Source records
■ ■ ■
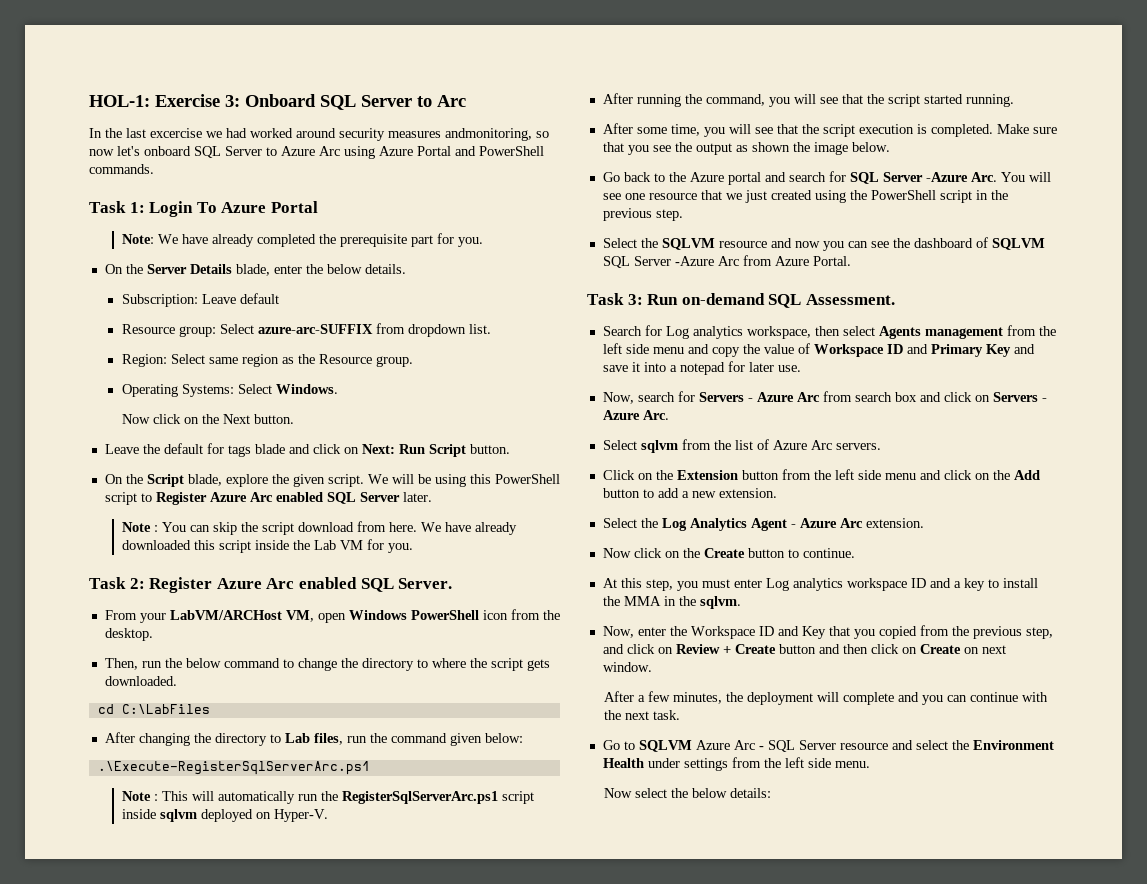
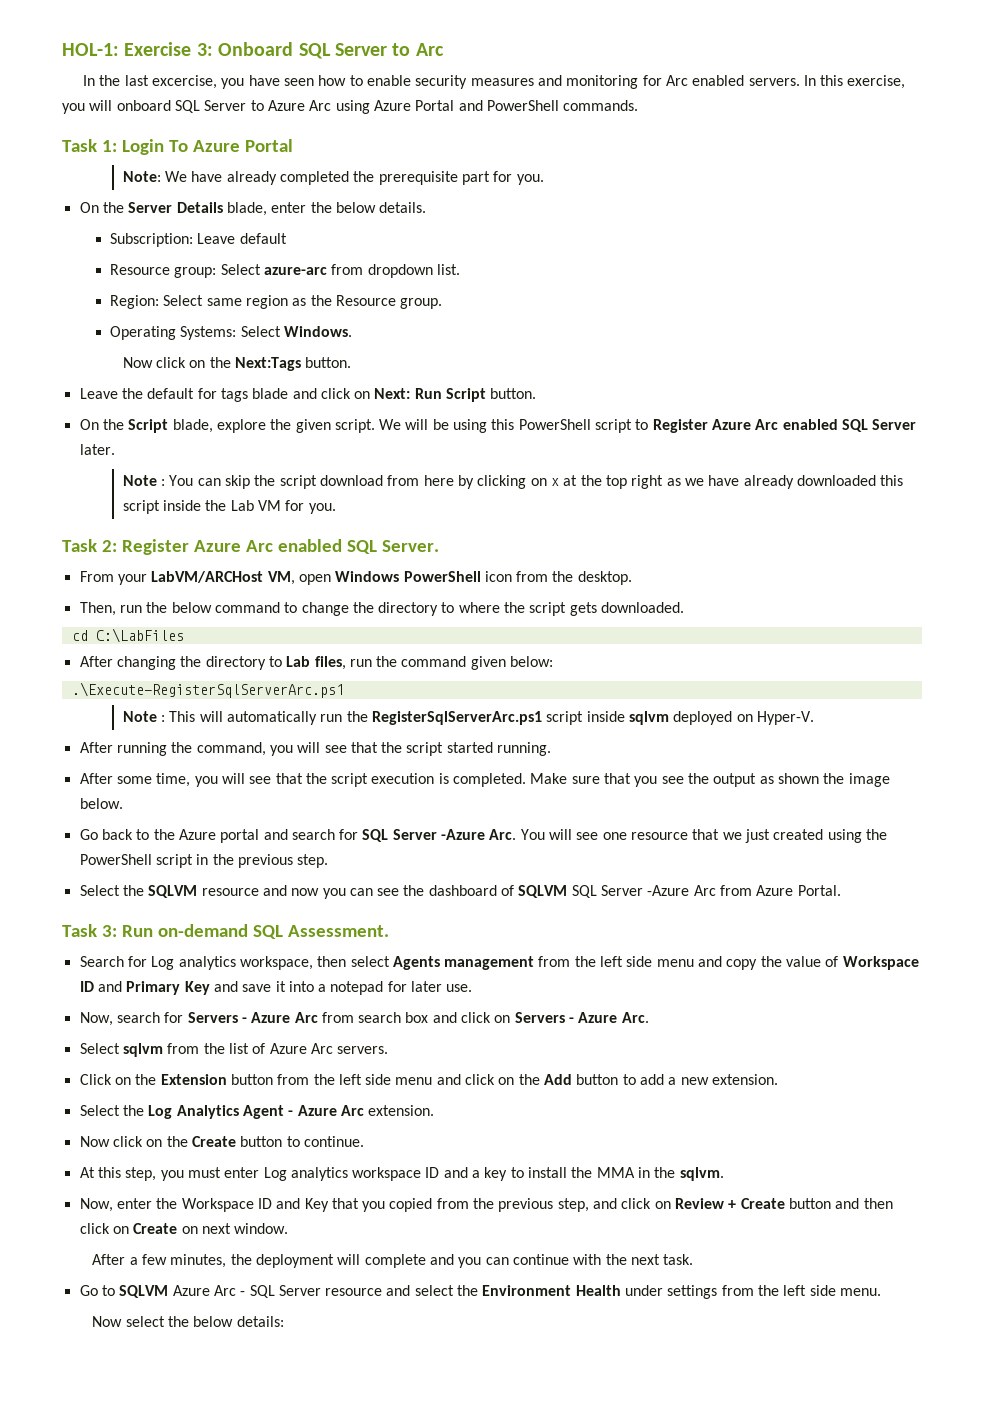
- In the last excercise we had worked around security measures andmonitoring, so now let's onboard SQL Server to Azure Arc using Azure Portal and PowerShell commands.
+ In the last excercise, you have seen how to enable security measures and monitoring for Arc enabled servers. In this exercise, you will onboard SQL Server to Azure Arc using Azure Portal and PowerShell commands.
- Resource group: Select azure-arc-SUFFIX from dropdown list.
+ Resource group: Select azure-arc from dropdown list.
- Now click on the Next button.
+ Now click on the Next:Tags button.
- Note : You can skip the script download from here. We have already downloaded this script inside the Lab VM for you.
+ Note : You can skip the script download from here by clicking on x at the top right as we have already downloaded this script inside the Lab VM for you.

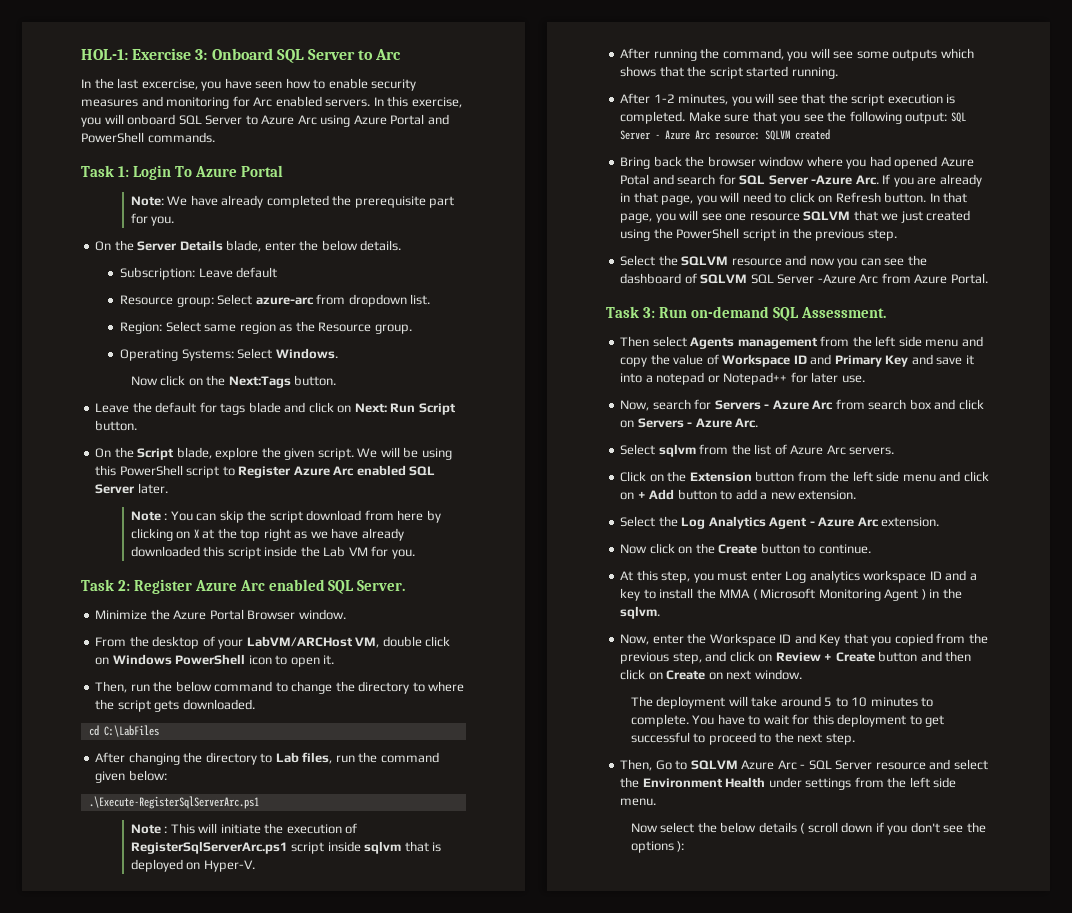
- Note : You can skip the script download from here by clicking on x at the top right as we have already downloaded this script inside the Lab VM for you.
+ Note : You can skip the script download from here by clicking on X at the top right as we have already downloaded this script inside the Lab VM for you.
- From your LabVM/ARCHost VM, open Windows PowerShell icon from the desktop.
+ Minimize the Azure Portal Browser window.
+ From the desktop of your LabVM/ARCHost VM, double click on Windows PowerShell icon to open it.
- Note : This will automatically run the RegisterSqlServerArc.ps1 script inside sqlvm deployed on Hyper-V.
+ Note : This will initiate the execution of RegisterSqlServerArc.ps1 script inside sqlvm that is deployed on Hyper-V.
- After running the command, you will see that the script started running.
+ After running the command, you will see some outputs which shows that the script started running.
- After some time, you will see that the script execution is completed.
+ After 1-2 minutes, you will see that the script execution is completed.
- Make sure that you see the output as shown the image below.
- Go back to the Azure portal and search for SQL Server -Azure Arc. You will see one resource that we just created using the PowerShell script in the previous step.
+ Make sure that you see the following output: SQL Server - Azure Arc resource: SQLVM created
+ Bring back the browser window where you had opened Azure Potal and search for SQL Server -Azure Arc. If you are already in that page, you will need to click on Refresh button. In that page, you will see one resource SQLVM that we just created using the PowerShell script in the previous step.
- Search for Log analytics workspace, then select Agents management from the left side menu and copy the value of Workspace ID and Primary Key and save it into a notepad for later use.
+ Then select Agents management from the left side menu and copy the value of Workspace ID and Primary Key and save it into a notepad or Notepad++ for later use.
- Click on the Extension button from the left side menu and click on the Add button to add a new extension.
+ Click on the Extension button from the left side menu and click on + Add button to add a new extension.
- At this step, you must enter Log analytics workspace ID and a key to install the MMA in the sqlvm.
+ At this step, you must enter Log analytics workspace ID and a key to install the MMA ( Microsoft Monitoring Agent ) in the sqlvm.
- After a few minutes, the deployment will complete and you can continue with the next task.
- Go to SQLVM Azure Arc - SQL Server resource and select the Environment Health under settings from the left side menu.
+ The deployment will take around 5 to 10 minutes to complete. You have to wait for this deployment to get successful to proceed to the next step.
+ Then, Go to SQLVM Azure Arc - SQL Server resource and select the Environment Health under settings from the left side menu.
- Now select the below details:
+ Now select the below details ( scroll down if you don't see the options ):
■ ■ ■
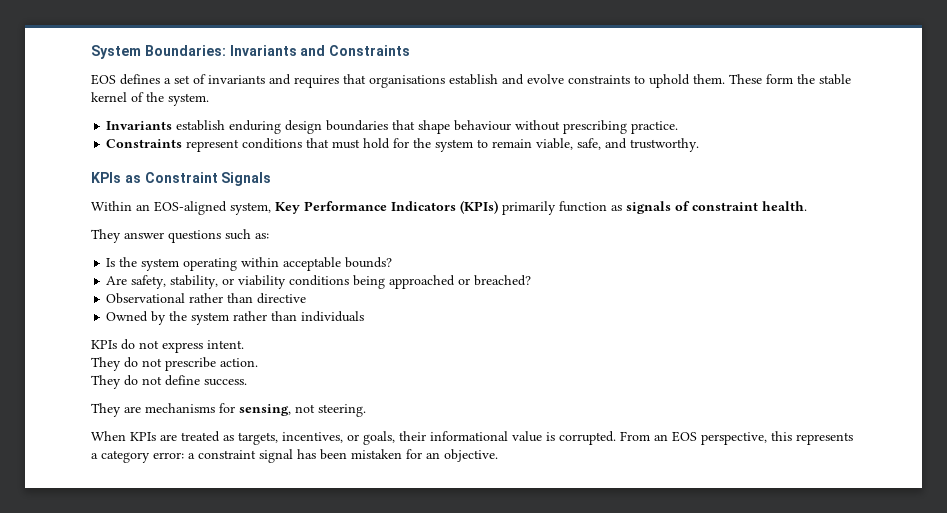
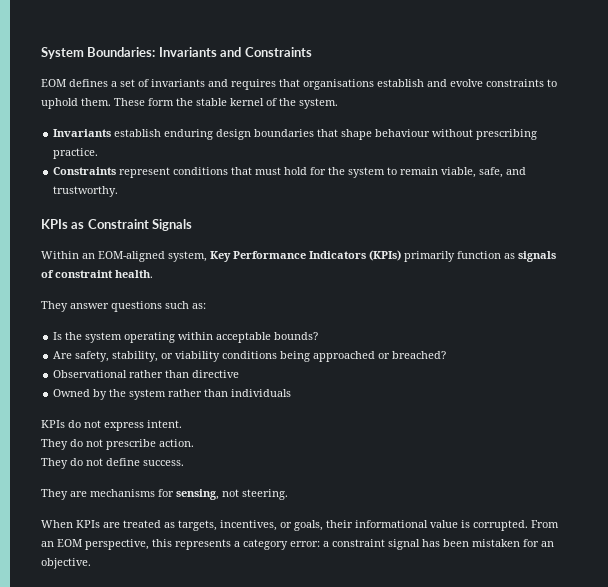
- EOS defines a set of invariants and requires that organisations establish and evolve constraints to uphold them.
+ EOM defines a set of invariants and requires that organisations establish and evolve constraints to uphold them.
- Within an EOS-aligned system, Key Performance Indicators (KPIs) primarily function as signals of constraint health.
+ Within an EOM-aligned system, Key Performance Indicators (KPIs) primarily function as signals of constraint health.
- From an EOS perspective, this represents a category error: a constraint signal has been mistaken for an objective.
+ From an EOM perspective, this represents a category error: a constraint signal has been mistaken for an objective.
■ ■ ■
## WHAT YOU WILL DO
Send back an exact copy of only the lines from the line with "- Note : This" up to and including the line with "and click on +" in the data above.

## TASK RESULT
- Note : This will automatically run the RegisterSqlServerArc.ps1 script inside sqlvm deployed on Hyper-V.
+ Note : This will initiate the execution of RegisterSqlServerArc.ps1 script inside sqlvm that is deployed on Hyper-V.
- After running the command, you will see that the script started running.
+ After running the command, you will see some outputs which shows that the script started running.
- After some time, you will see that the script execution is completed.
+ After 1-2 minutes, you will see that the script execution is completed.
- Make sure that you see the output as shown the image below.
- Go back to the Azure portal and search for SQL Server -Azure Arc. You will see one resource that we just created using the PowerShell script in the previous step.
+ Make sure that you see the following output: SQL Server - Azure Arc resource: SQLVM created
+ Bring back the browser window where you had opened Azure Potal and search for SQL Server -Azure Arc. If you are already in that page, you will need to click on Refresh button. In that page, you will see one resource SQLVM that we just created using the PowerShell script in the previous step.
- Search for Log analytics workspace, then select Agents management from the left side menu and copy the value of Workspace ID and Primary Key and save it into a notepad for later use.
+ Then select Agents management from the left side menu and copy the value of Workspace ID and Primary Key and save it into a notepad or Notepad++ for later use.
- Click on the Extension button from the left side menu and click on the Add button to add a new extension.
+ Click on the Extension button from the left side menu and click on + Add button to add a new extension.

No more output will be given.